[Exercise inputs — start]

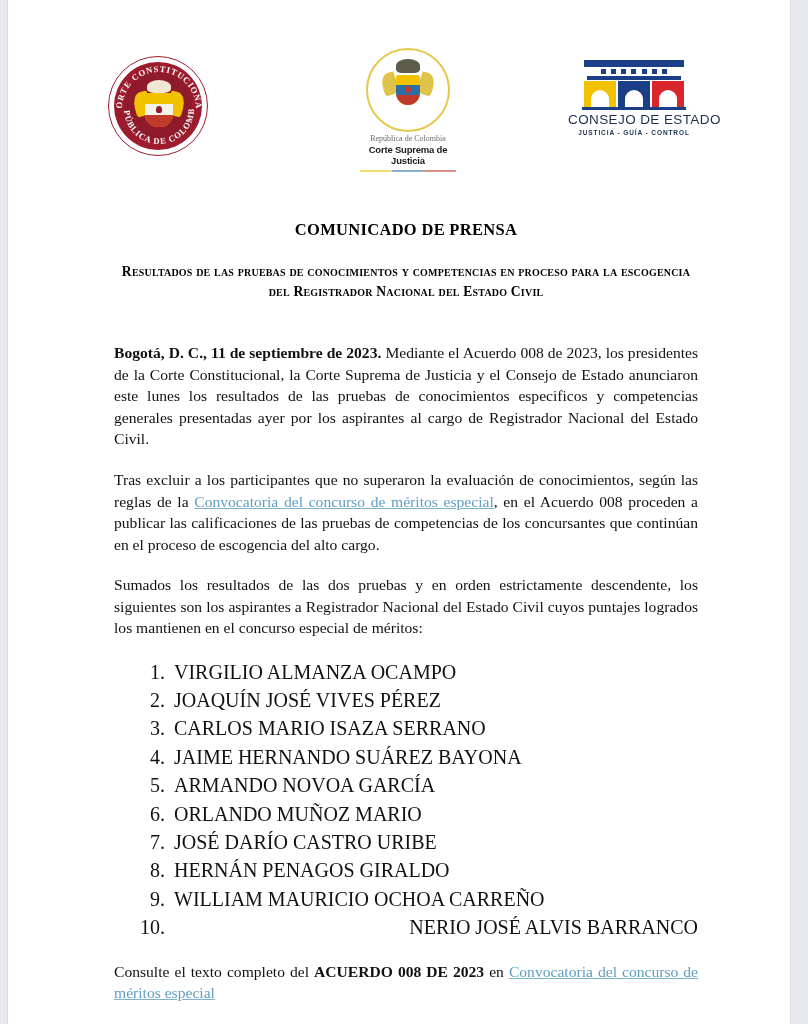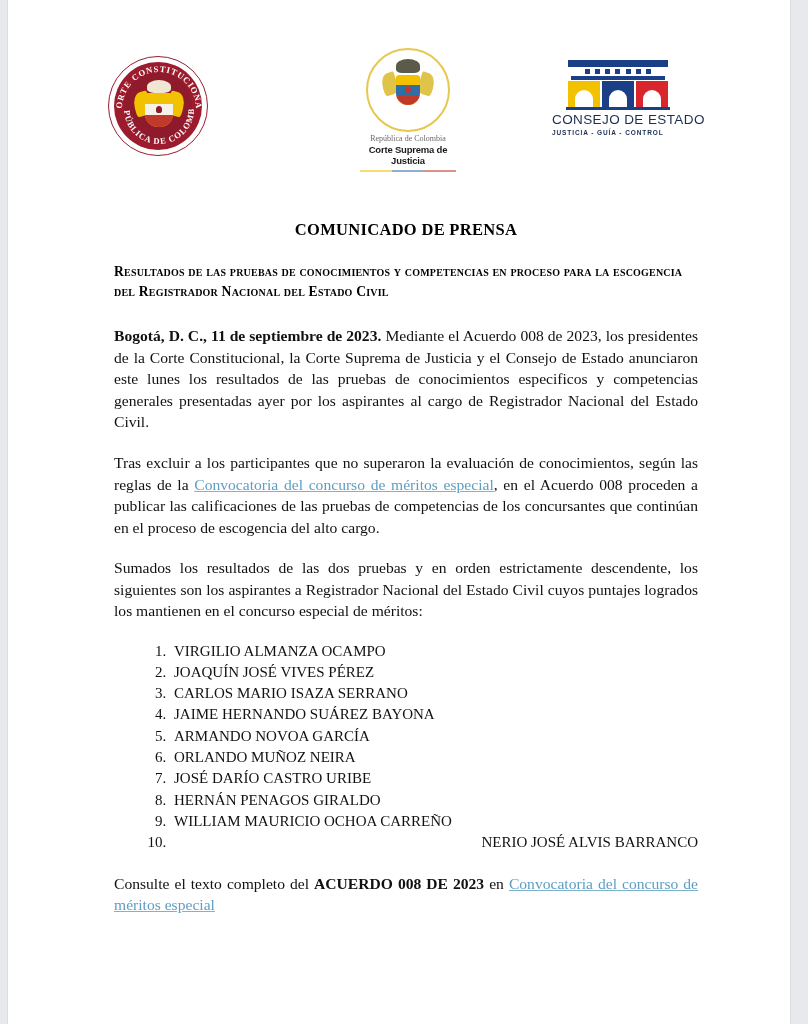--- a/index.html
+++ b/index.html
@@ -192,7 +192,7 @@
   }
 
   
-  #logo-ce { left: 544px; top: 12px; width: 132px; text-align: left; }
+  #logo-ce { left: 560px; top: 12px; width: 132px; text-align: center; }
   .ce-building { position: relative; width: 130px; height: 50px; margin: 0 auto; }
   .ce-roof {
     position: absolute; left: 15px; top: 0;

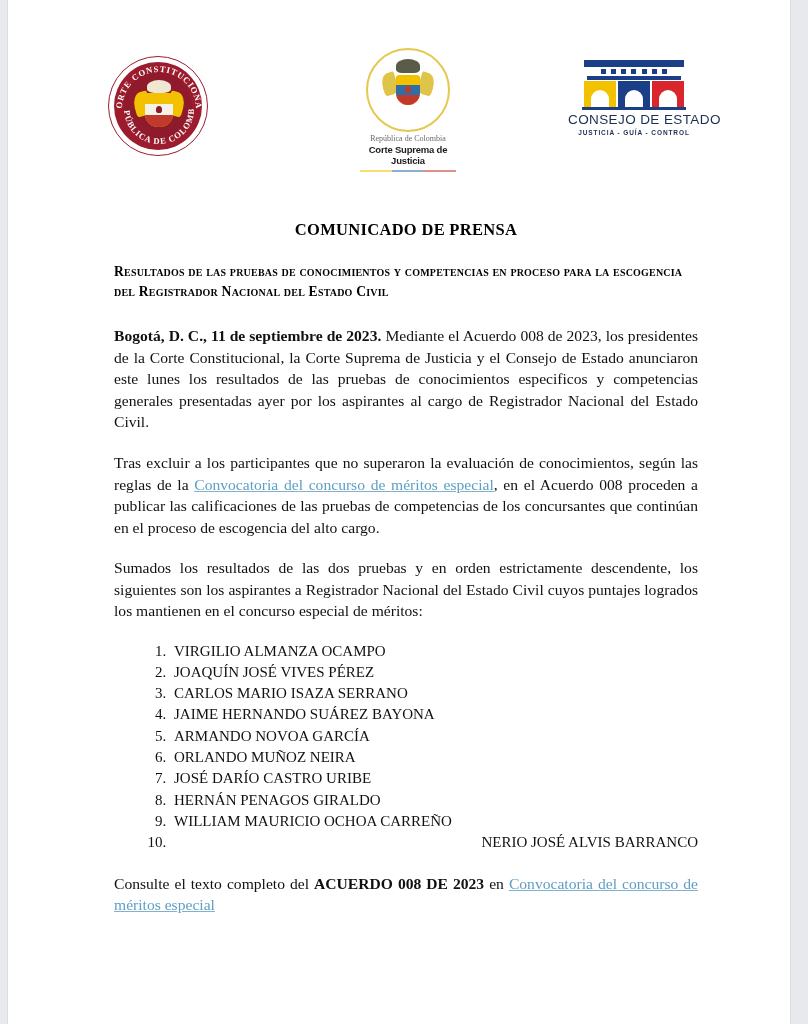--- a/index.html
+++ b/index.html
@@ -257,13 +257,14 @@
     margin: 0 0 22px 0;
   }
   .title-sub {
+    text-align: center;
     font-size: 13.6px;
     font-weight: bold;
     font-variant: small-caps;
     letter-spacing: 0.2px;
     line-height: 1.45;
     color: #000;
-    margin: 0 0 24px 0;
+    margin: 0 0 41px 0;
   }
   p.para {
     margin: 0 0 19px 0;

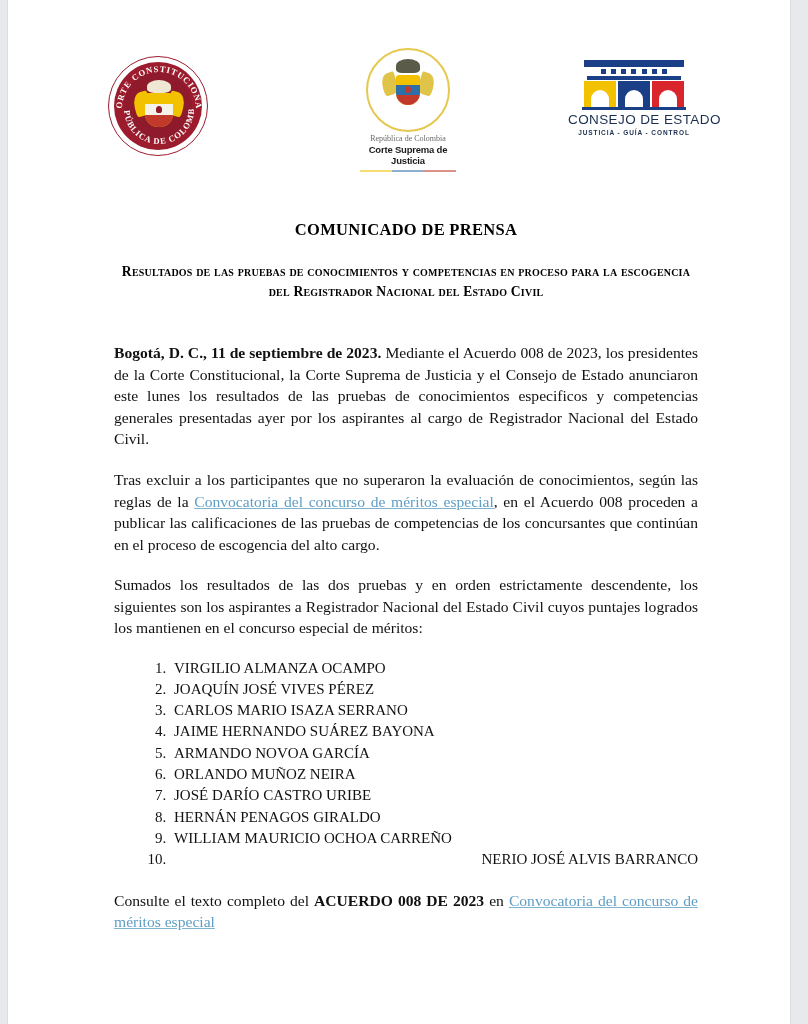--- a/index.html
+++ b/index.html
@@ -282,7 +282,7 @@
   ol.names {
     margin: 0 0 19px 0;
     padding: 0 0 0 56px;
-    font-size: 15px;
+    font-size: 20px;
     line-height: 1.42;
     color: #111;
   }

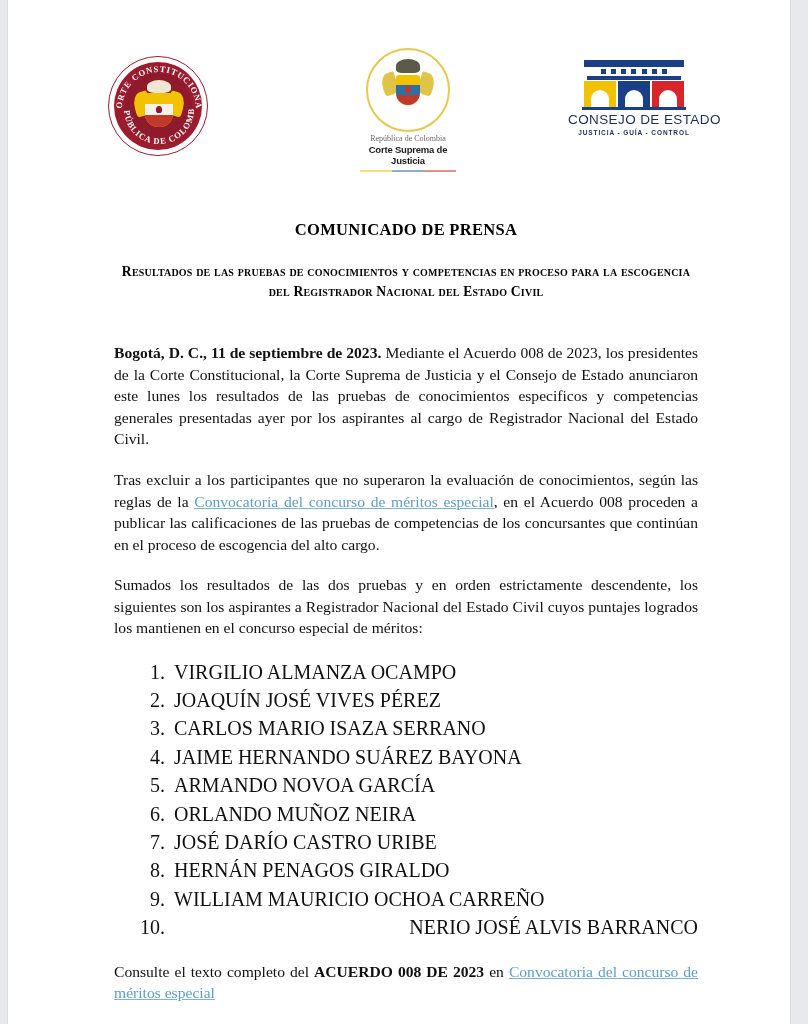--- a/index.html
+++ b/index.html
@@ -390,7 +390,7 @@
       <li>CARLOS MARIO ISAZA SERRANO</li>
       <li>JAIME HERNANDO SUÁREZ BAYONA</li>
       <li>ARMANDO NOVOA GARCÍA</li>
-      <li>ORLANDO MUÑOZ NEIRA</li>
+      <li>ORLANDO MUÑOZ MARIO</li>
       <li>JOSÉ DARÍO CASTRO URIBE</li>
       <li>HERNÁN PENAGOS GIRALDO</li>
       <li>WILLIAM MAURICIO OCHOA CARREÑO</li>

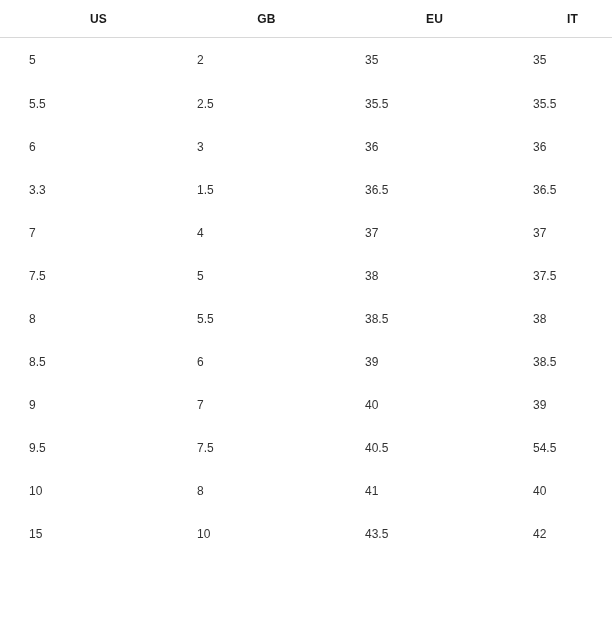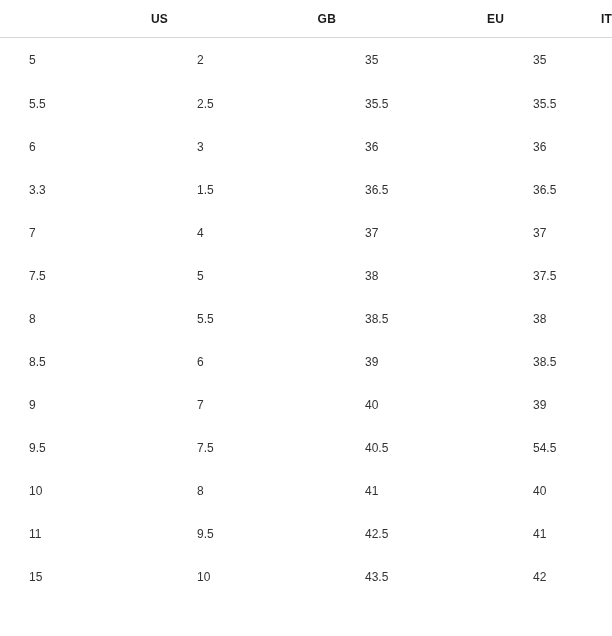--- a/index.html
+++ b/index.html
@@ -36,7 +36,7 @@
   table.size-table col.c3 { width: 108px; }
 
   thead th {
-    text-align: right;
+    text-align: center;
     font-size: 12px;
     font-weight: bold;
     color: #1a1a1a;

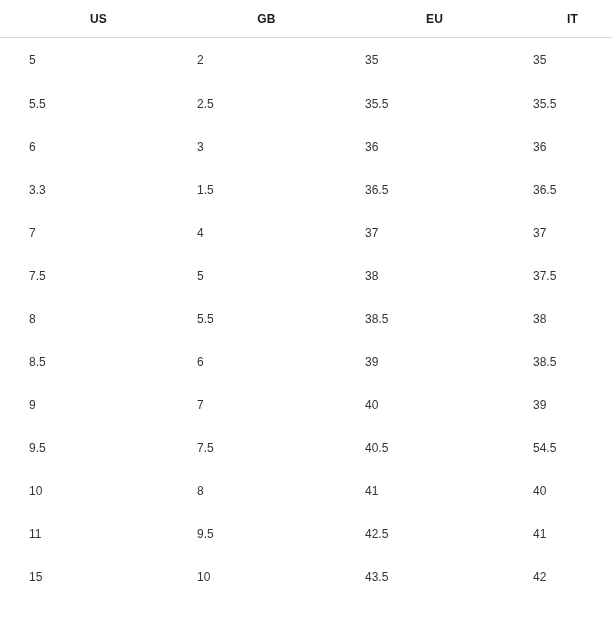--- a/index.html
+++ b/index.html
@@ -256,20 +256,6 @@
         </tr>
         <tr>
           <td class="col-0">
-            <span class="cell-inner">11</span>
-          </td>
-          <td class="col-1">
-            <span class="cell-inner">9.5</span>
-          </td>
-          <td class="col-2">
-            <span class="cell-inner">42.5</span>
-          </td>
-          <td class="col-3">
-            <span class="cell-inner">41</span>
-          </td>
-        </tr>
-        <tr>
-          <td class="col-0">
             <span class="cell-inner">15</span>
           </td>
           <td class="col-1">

[Exercise inputs — finish]

How many lines of the listing above carry the string "inner"? Report that number with no other text.

### Answer space
5